Sherlock Holmes - jeu d'ombres vs Sherlock la série

Sherlock holmes - jeu d'ombres : 2 / 5
Sherlock (la série) : 4 / 5

Après s'être égaré avec le très justement nommé A la dérive puis avoir achevé son suicide artistique avec Revolver, Guy Richie avait connu un retour en grâce avec le premier volet de Sherlock Holmes. Le film avait beau se dérouler à un rythme épuisant, le duo efficace Robert Downey Jr - Jude Law, une bonne dose d'humour et une intrigue complexe mais habilement construite en faisaient une remise au jour plutôt convaincante du héros de Conan Doyle, qui n'avait pas bénéficié d'une adaptation cinématographique depuis longtemps. L'apparition de l'ennemi juré du détective en fin de film, le professeur Moriarty, promettait une suite encore plus exaltante. A l'arrivée, le bilan est pourtant au mieux mitigé, la faute en partie à une série enthousiasmante produite par la BBC. Lancé par deux habitués de la série Doctor Who, Stevenen Moffat et Mark Gattis, Sherlock qui adapte les récits de Doyle dans une Angleterre contemporaine s'avère autrement plus satisfaisant que la version de Guy Ritchie, et ce sur différents plans.

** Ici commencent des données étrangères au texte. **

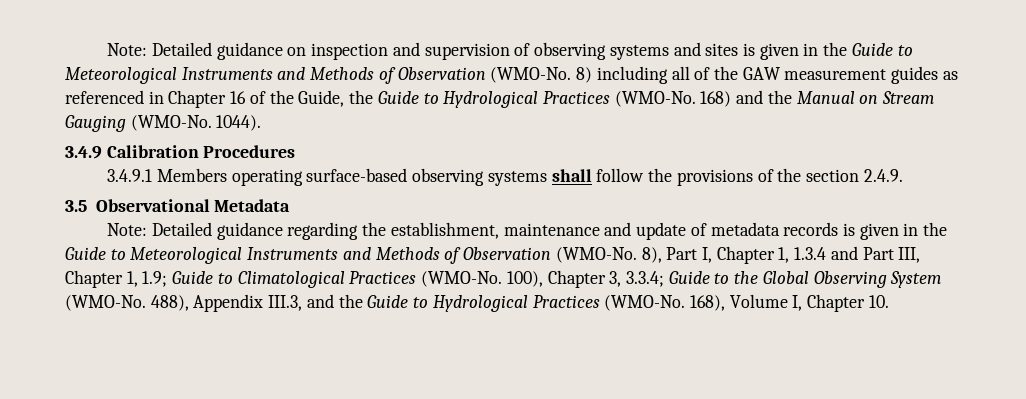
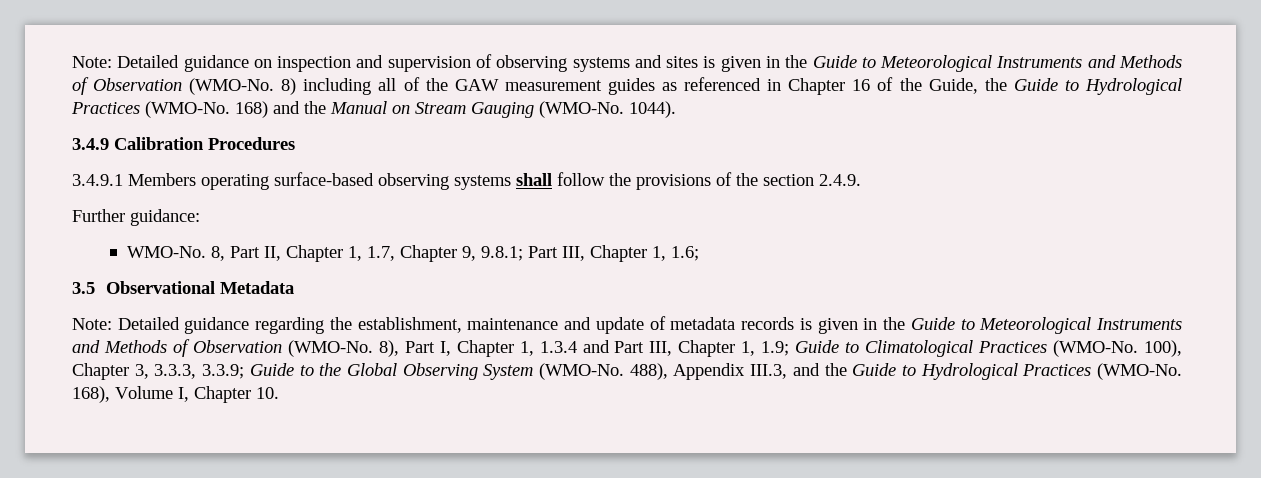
+ Further guidance:
+ WMO-No. 8, Part II, Chapter 1, 1.7, Chapter 9, 9.8.1; Part III, Chapter 1, 1.6;
- 100), Chapter 3, 3.3.4; Guide to the Global Observing System (WMO-No.
+ 100), Chapter 3, 3.3.3, 3.3.9; Guide to the Global Observing System (WMO-No.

On peut d'abord regretter que Sherlock Holmes : jeu d'ombres évacue presque totalement le caractère de brillant déducteur de son héros. Alors que le premier opus dévoilait dans sa dernière partie un réseau complexe d'indices glanés par Holmes tout au long du film, le second se résume hélas à une course-poursuite interminable. Si la nouvelle dont le film s'inspire, "Le dernier problème", se présentait comme une aventure où Holmes cherchait à semer Moriarty plus que comme une enquête, force est de constater que le film de Ritchie ressemble trop souvent à un film d'action lambda. Robert Downey Jr, loin du héros à l'esprit brillant auquel le public est habitué, incarne un excentrique dont les principales qualités sont un don pour le déguisement et pour le combat au corps-à-corps. Dans ce dernier domaine, l'idée de faire analyser par le héros les combats à venir dans des flash-forwards au ralenti fonctionnait dans le premier film mais devient malheureusement ici un tic de mise en scène, faute de se renouveler à l'exception toutefois d'un affrontement final assez réussi. Lors d'une fuite des héros en forêt, l'utilisation du ralenti, bien que produisant un effet esthétique assez réussi, devient même arbitraire, sans lien avec le récit. En contraste avec ce ralenti du mouvement, Sherlock propose un esthétique de l'arrêt sur des détails de l'image, donnant à voir les détails observés par Holmes à partir desquels il tire des conclusions, renouant alors avec le plaisir des romans et nouvelles de voir l'esprit vif du héros à l'œuvre. Les esthétiques contraires du film et de la série sont incarnées par  leurs interprètes principaux : à l'opposé de l'énergie un peu épuisante de Downey Jr sur la longueur, Benedict Cumberbatch est d'une sobriété exemplaire, une rationalité faite homme beaucoup plus fascinante.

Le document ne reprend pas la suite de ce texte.